Place the plate onto a magnetic plate, and let the beads collect for 2 - 5 minutes or until the supernatant is completely clear.
Remove and discard the clear supernatant without removing the PCR plate from the magnetic plate. Make sure that accumulated beads are not disturbed.
Add 30 μl of Elution Buffer (EB), remove the plate from the magnet, and resuspend the beads properly in EB. Incubate for 2 minutes at room temperature.
Add 30 μl of Purification Solution (PS) to the beads / EB mix to reprecipitate the library.
Mix thoroughly, and incubate for 5 minutes at room temperature.
Place the plate onto a magnetic plate, and let the beads collect for 2 - 5 minutes or until the supernatant is completely clear.
Remove and discard the clear supernatant without removing the PCR plate from the magnetic plate. Make sure that accumulated beads are not disturbed.

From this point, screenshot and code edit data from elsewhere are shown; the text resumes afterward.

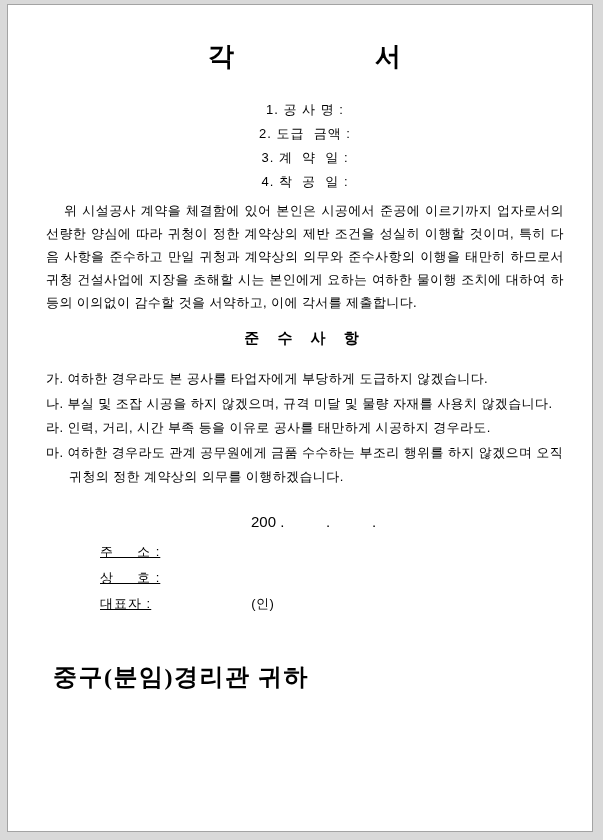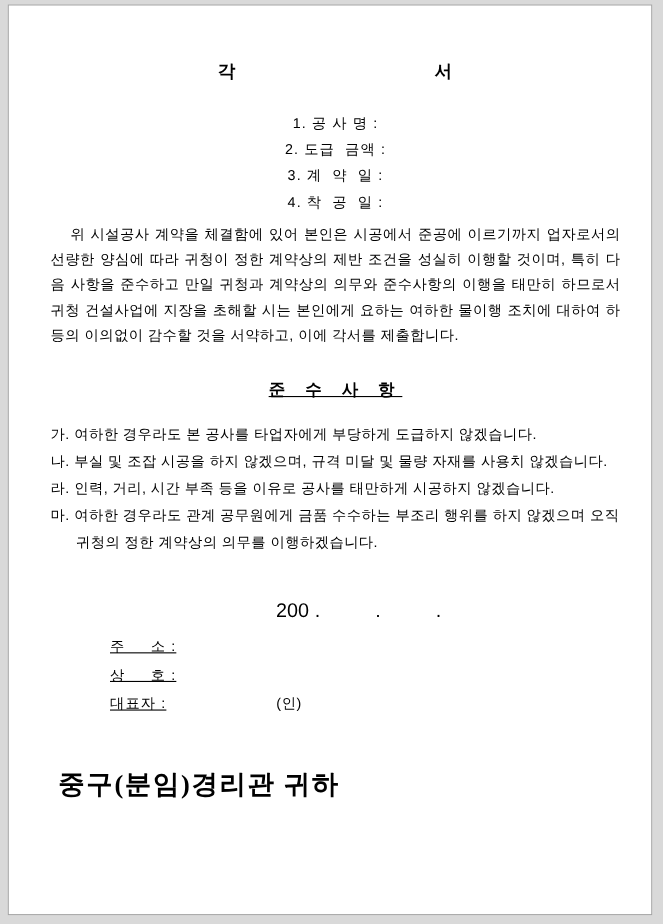--- a/index.html
+++ b/index.html
@@ -26,13 +26,12 @@
     padding: 0 28px 0 38px;
   }
   .doc-title {
-    margin-top: 50px;
+    margin-top: 34px;
     text-align: center;
-    font-size: 16px;
+    font-size: 26px;
     font-weight: bold;
     white-space: pre;
     letter-spacing: 1px;
-    font-family: Liberation Mono, monospace;
   }
   .num-list {
     margin-top: 24px;

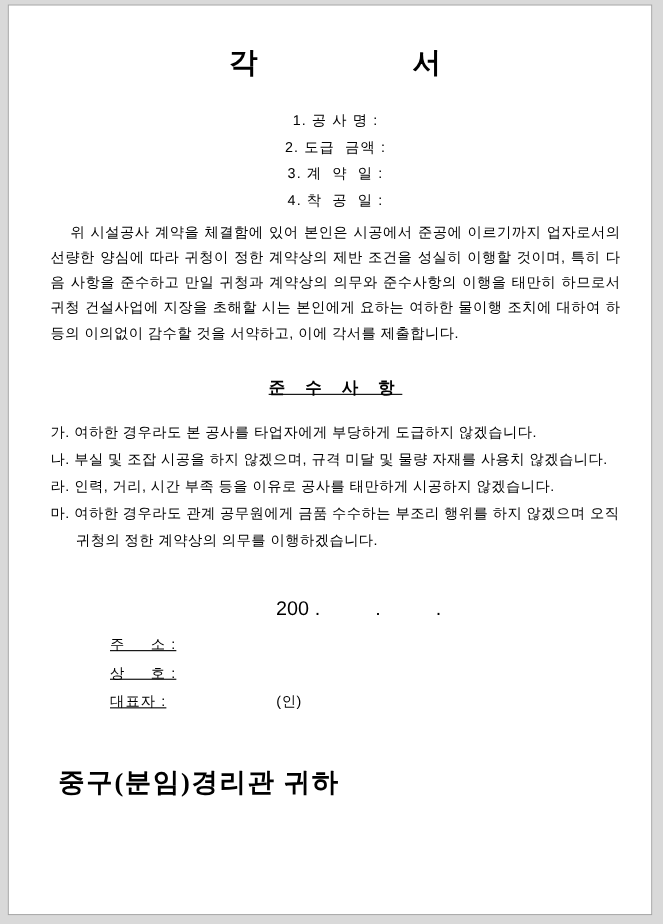--- a/index.html
+++ b/index.html
@@ -52,13 +52,12 @@
     text-indent: 18px;
   }
   .section-heading {
-    margin-top: 29px;
+    margin-top: 15px;
     text-align: center;
     font-size: 15px;
     font-weight: bold;
     letter-spacing: 7px;
     white-space: pre;
-    text-decoration: underline;
   }
   .pledge-list {
     margin-top: 19px;

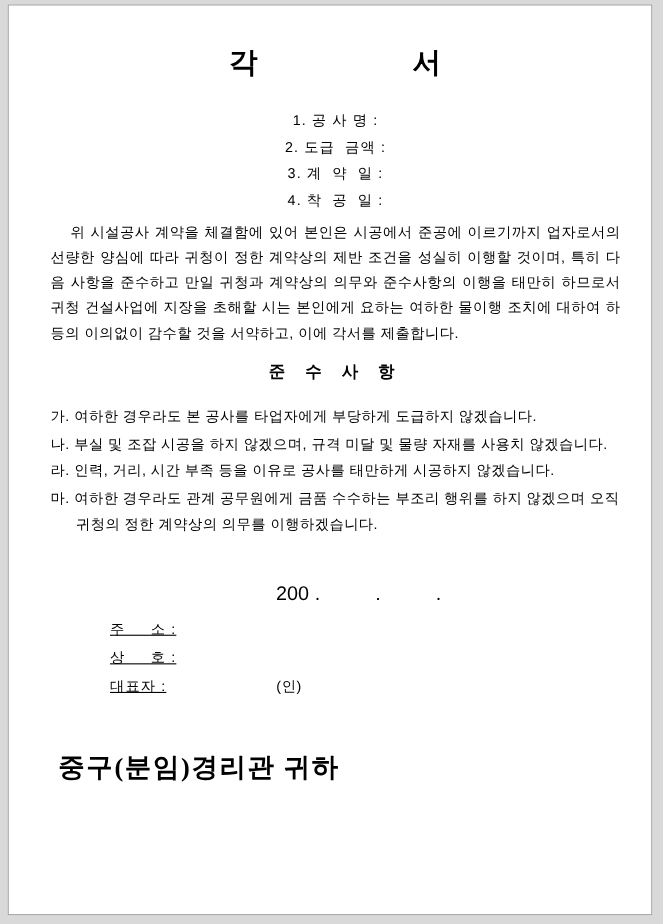--- a/index.html
+++ b/index.html
@@ -134,7 +134,7 @@
     <div class="pledge-list">
       <div class="pledge-item">가. 여하한 경우라도 본 공사를 타업자에게 부당하게 도급하지 않겠습니다.</div>
       <div class="pledge-item">나. 부실 및 조잡 시공을 하지 않겠으며, 규격 미달 및 물량 자재를 사용치 않겠습니다.</div>
-      <div class="pledge-item">라. 인력, 거리, 시간 부족 등을 이유로 공사를 태만하게 시공하지 않겠습니다.</div>
+      <div class="pledge-item">라. 인력, 거리, 시간 부족 등을 이유로 공사를 태만하게 시공하지 경우라도.</div>
       <div class="pledge-item">마. 여하한 경우라도 관계 공무원에게 금품 수수하는 부조리 행위를 하지 않겠으며 오직 귀청의 정한 계약상의 의무를 이행하겠습니다.</div>
     </div>
 

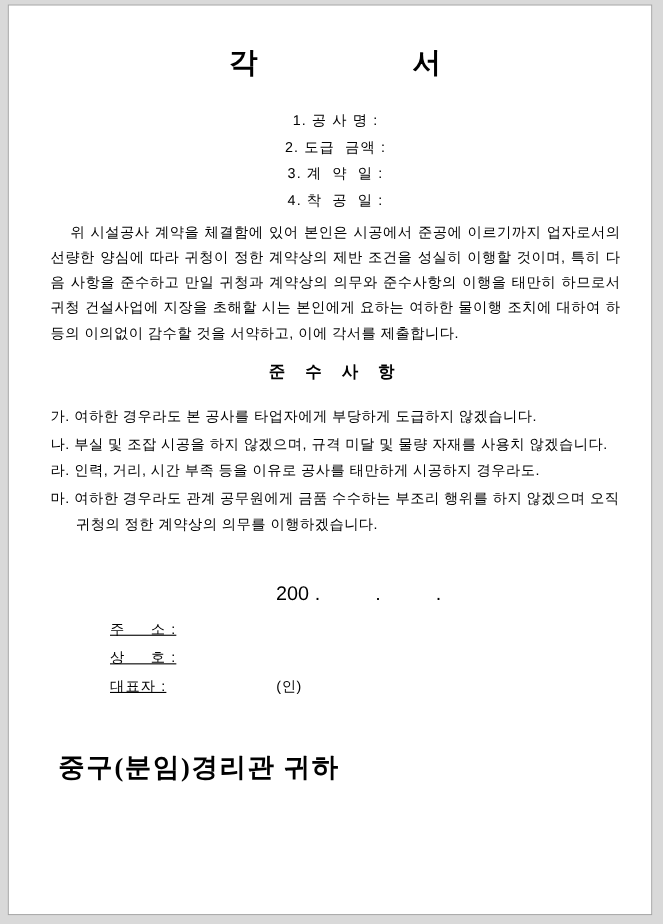--- a/index.html
+++ b/index.html
@@ -70,9 +70,9 @@
     text-indent: -23px;
   }
   .date-line {
-    margin-top: 39px;
+    margin-top: 23px;
     margin-left: 205px;
-    font-size: 18px;
+    font-size: 15px;
     white-space: pre;
   }
   .sign-block {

Add 120 μl of 80 % EtOH, and incubate the beads for 30 seconds. Leave the plate in contact with the magnet as beads should not be resuspended during this washing step. Remove and discard the supernatant.
Repeat this washing step once for a total of two washes. Make sure to remove the supernatant completely.
Leave the plate in contact with the magnet, and let the beads dry for 5 - 10 minutes or until all ethanol has evaporated.
Add 20 μl of Elution Buffer (EB) per well, remove the plate from the magnet, and resuspend the beads properly in EB. Incubate for 2 minutes at room temperature.
Place the plate onto a magnetic plate and let the beads collect for 2 - 5 minutes or until the supernatant is completely clear.
Transfer 15 - 17 μl of the supernatant into a fresh PCR plate. Do not transfer any beads.
Libraries are now finished and ready for quality control.
Libraries can be stored at -20 °C at this point.